読者が読みながら考え変化させる何かを感じた、小説「五分後の世界」(村上 龍)

 タイトルから勝手に私が「こんな感じの物語かな」っと勘違いして読みましたが、面白かった!

小説「五分後の世界」(村上 龍)

「オレはジョギングしていたんだ、と小田桐は意識を失う前のことを思った。だが、今は硝煙の漂うぬかるんだ道を行進していた……。五分のずれで現れたもう一つの日本は、人口二十六万に激減し地下に建国されていた。駐留する連合国軍相手にゲリラ戦を続ける日本国軍兵士たち――。戦闘国家の壮絶な聖戦を描き、著者自ら最高傑作と語る衝撃の長編小説。
(小説のあらすじより)」

 実はタイトルから「こんな感じかな」って思って読みましたが、それは全然違っていました(笑)。本のあらすじをろくに読んでいなかったわけで。。。
 というのも、主人公はある時、五分後の世界を見れる能力を手にして、その能力を使い、何がしかの物語が展開していくのかな、って勝手に勘違い(笑)。
 上記の「小説のあらすじ」からもありますが、私が勝手に勘違いした物語とは違います(笑)。

 とそれはいいとして、本題。
 物語を読んでいくと、いろいろと考えさせられつつ、物語を楽しめました。五分後の世界で、主人公や世界、人々はどうなっていくのか、など、物語を通じて、世界情勢や社会、などあり方や行方を考えさせられつつ、物語の展開から現実を見るスイッチのようなものがあるように感じました。

 ただ、物語の環境を理解するまでがちょっと大変かも。そして、文章もちょっとが読み難さもありつつ。
 それでも、物語を読み進めていくうちに、それも苦痛ではなく、次の展開が気になり、物語の展開や登場する世界や人々、主人公がどうなっていくのかが、気になり読み入りました。

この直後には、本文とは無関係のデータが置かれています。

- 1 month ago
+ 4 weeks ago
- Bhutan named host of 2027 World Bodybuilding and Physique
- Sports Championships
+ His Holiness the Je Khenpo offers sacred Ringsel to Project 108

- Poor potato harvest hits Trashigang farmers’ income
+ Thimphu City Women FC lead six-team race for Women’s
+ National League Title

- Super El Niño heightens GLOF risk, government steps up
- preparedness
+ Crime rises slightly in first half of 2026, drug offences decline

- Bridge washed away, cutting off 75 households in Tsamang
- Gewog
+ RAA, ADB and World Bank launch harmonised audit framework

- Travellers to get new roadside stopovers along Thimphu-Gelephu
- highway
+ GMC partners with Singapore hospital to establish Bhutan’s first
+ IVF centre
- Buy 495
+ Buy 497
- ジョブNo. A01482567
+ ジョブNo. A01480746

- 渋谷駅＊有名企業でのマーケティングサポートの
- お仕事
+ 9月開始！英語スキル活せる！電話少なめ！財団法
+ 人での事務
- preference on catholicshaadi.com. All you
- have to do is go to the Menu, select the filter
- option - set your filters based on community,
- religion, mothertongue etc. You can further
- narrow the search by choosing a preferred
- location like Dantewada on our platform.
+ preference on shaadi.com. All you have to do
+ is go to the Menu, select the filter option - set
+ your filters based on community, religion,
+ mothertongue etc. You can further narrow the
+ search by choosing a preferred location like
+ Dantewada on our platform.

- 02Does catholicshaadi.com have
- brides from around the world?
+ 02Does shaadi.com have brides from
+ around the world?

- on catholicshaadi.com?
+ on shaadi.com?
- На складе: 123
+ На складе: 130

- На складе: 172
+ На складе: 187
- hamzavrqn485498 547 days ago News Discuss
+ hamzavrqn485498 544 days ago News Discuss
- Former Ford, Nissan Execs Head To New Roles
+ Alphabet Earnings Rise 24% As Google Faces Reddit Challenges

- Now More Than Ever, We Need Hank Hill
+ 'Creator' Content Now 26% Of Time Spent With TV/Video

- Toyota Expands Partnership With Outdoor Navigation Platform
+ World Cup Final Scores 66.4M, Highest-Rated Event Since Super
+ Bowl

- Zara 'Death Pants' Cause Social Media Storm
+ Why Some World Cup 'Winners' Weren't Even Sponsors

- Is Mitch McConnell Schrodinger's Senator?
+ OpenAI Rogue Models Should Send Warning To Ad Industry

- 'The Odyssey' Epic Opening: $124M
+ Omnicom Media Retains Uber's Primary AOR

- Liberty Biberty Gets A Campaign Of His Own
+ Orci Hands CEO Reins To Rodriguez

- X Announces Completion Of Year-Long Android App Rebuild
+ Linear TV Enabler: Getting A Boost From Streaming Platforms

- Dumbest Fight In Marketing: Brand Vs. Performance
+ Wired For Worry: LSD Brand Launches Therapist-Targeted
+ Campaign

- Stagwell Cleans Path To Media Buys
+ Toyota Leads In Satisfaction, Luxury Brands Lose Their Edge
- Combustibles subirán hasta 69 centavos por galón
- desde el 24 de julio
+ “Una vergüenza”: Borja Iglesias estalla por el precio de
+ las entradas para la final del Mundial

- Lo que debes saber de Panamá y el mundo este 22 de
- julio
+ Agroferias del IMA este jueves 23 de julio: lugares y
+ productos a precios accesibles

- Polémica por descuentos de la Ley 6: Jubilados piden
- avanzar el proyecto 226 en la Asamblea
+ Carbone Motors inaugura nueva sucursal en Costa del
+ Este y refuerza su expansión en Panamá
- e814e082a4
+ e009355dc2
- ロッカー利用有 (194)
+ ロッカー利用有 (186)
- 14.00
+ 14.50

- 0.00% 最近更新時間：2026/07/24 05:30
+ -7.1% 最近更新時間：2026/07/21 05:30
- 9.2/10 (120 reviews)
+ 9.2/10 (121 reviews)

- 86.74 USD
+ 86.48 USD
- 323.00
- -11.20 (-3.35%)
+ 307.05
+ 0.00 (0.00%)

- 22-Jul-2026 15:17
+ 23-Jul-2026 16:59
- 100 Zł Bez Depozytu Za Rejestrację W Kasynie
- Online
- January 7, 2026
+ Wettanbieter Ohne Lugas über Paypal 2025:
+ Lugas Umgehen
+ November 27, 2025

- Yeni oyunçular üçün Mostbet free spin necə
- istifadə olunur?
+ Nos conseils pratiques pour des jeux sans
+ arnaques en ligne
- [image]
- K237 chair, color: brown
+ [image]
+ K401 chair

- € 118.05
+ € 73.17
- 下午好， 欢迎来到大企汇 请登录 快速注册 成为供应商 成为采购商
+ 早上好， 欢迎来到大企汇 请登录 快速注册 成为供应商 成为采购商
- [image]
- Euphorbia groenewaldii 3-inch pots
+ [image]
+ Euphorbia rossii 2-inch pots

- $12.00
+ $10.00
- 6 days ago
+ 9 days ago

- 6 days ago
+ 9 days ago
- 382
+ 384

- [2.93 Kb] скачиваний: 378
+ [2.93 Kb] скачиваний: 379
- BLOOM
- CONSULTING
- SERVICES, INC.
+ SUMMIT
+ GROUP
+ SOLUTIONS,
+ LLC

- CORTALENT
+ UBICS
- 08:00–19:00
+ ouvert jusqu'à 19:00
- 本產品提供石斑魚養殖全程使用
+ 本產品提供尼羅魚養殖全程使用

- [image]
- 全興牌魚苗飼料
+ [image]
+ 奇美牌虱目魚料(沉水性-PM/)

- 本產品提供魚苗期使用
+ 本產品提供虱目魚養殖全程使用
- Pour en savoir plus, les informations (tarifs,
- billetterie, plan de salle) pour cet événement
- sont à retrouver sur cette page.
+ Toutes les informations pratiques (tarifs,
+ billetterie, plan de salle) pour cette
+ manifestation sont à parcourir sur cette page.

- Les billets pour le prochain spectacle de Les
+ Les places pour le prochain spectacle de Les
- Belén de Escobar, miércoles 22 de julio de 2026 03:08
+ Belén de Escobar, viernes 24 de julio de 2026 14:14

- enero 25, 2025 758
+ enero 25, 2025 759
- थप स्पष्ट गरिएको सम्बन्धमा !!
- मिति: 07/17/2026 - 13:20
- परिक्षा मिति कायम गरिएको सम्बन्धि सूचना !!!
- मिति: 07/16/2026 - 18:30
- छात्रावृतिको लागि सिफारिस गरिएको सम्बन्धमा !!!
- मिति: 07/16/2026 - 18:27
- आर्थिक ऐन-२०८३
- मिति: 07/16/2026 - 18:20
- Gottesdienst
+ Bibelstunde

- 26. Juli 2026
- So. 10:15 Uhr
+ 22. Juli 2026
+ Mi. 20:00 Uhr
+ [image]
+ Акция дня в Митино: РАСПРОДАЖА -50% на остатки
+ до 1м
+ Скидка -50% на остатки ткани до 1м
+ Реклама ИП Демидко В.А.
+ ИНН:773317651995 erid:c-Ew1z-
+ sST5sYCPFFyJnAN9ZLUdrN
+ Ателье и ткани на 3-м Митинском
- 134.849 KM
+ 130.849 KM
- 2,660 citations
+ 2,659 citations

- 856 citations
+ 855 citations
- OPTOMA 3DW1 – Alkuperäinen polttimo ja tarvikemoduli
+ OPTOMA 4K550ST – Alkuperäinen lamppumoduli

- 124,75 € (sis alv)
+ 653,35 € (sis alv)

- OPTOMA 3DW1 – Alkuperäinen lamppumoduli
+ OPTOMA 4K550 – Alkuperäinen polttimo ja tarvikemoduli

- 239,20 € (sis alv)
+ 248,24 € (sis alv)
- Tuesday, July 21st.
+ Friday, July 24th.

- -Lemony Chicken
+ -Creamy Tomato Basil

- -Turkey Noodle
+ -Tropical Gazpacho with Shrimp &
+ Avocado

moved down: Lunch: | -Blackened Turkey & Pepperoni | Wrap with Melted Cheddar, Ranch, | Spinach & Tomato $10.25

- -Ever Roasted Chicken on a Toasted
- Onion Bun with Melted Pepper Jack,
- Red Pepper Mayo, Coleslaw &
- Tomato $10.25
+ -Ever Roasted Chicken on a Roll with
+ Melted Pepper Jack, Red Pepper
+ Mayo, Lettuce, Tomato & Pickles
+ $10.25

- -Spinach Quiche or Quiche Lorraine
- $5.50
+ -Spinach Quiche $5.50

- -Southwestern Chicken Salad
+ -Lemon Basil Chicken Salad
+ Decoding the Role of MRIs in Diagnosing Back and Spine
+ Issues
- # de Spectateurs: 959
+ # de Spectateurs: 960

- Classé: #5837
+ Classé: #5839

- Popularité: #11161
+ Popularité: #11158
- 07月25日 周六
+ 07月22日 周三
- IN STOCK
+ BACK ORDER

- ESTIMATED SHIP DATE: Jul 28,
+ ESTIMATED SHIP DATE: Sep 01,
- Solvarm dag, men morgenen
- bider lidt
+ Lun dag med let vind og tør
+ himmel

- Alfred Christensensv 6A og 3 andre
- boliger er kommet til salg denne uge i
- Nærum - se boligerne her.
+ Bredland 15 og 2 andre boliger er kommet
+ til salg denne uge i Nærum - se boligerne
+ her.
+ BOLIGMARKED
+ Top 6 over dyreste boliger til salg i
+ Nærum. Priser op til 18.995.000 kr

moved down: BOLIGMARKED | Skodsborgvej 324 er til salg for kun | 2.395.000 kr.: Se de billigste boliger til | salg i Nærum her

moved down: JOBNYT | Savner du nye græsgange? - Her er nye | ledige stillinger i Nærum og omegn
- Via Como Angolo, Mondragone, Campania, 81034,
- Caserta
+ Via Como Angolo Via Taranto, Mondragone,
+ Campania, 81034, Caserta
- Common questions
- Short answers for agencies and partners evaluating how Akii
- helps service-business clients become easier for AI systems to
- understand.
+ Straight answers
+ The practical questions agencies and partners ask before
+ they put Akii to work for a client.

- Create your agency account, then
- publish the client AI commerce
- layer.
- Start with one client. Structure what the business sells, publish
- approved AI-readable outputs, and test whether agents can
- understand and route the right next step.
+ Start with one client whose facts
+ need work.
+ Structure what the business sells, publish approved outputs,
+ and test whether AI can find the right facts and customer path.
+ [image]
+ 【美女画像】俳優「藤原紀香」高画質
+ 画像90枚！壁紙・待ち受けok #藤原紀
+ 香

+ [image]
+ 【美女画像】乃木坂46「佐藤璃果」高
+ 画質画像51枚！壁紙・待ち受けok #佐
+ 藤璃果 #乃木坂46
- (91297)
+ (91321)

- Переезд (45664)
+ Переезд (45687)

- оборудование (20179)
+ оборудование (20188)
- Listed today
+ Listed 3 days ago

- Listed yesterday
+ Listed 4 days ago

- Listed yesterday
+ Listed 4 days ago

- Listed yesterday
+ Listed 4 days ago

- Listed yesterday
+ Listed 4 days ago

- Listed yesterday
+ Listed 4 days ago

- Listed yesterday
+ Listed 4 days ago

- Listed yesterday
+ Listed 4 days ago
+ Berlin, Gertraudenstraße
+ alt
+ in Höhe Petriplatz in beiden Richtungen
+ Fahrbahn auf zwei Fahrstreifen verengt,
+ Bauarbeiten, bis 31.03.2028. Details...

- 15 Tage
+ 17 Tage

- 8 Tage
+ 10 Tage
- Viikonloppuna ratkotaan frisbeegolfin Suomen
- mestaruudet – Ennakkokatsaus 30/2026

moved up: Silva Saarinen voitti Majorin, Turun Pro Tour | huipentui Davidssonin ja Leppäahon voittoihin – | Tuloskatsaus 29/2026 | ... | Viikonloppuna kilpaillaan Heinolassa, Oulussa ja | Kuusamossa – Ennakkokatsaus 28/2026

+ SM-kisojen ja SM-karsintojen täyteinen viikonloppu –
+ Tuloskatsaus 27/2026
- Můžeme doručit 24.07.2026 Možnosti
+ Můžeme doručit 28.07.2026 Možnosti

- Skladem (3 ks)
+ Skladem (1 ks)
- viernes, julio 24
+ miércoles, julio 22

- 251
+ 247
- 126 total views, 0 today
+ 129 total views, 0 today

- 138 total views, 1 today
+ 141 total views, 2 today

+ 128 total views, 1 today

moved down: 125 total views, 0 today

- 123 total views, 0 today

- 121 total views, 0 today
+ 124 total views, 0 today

 読んでいると、読んでいる自分に、「あり方」というものを考えさせ、自分を変化させる影響がある小説。過去に村上龍氏の小説「愛と幻想のファシズム」を読みましたが、その時もすごく衝撃を受けたのを覚えています。同じような感じがあったのを覚えています。

 何か人生に変化を考えさせるきっかけになる物語で、最後まで物語を通じて、そのキーを考えさせつつ、楽しめる作品でした。